__What the task requires__: Each line in the data must be reproduced as written, except for any picture.
= Beginning of Section =
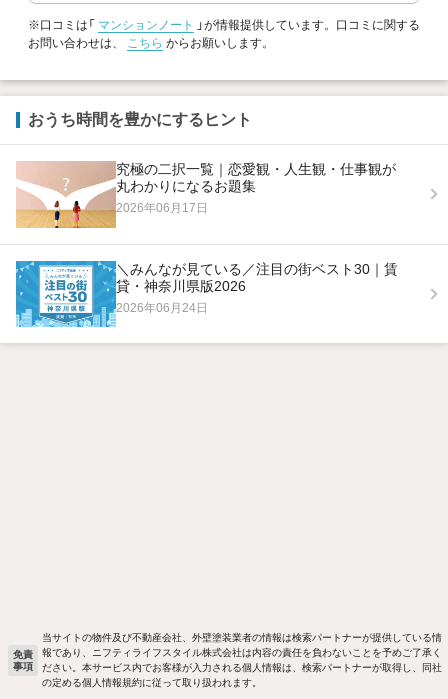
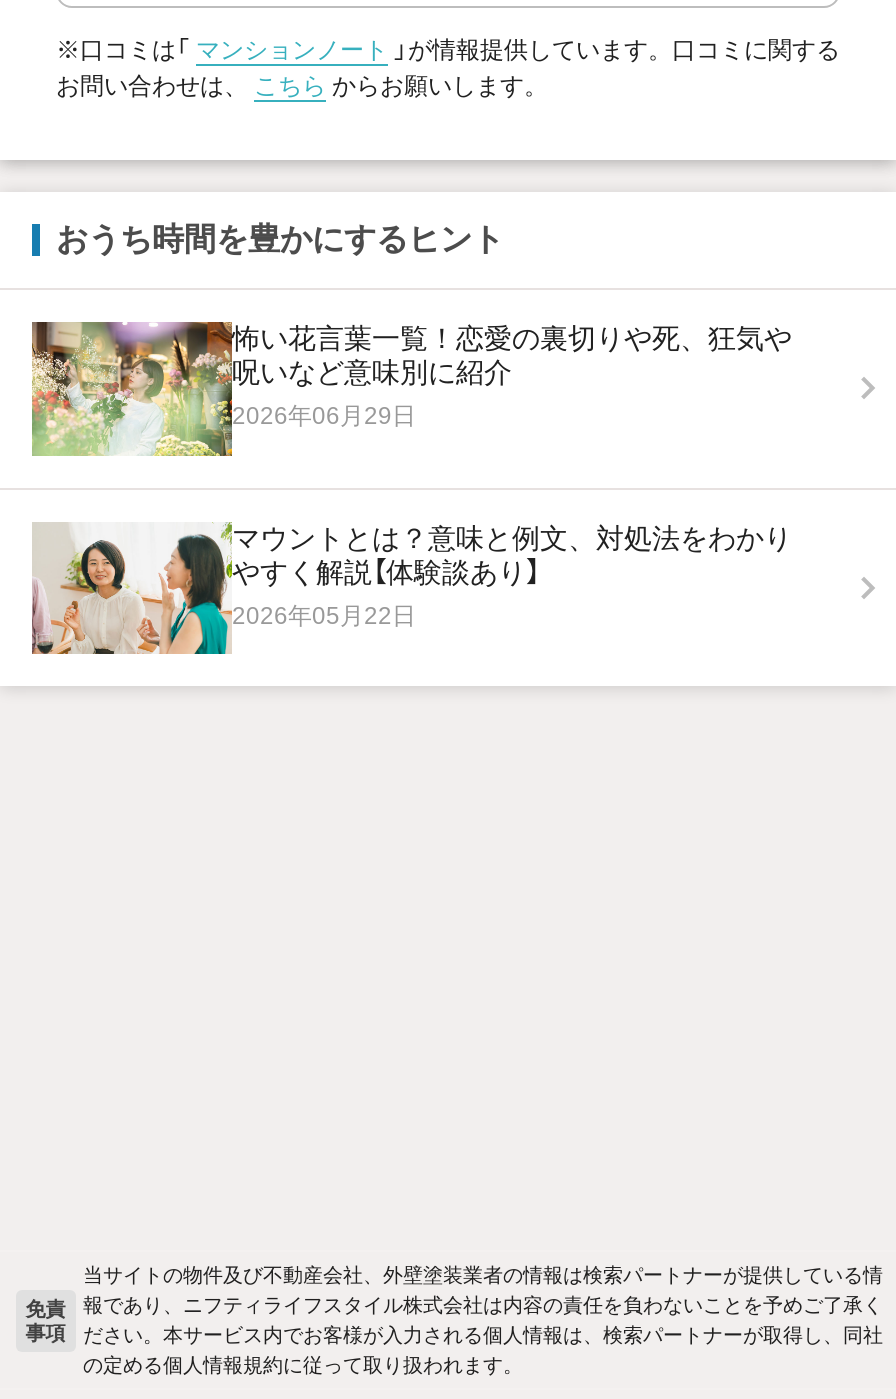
- [image]
- 究極の二択一覧｜恋愛観・人生観・仕事観が
- 丸わかりになるお題集
- 2026年06月17日
+ [image]
+ 怖い花言葉一覧！恋愛の裏切りや死、狂気や
+ 呪いなど意味別に紹介
+ 2026年06月29日

- [image]
- ＼みんなが見ている／注目の街ベスト30｜賃
- 貸・神奈川県版2026
- 2026年06月24日
+ [image]
+ マウントとは？意味と例文、対処法をわかり
+ やすく解説【体験談あり】
+ 2026年05月22日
= End of Section =
__Answer to the problem__:
- [image]
- 究極の二択一覧｜恋愛観・人生観・仕事観が
- 丸わかりになるお題集
- 2026年06月17日
+ [image]
+ 怖い花言葉一覧！恋愛の裏切りや死、狂気や
+ 呪いなど意味別に紹介
+ 2026年06月29日

- [image]
- ＼みんなが見ている／注目の街ベスト30｜賃
- 貸・神奈川県版2026
- 2026年06月24日
+ [image]
+ マウントとは？意味と例文、対処法をわかり
+ やすく解説【体験談あり】
+ 2026年05月22日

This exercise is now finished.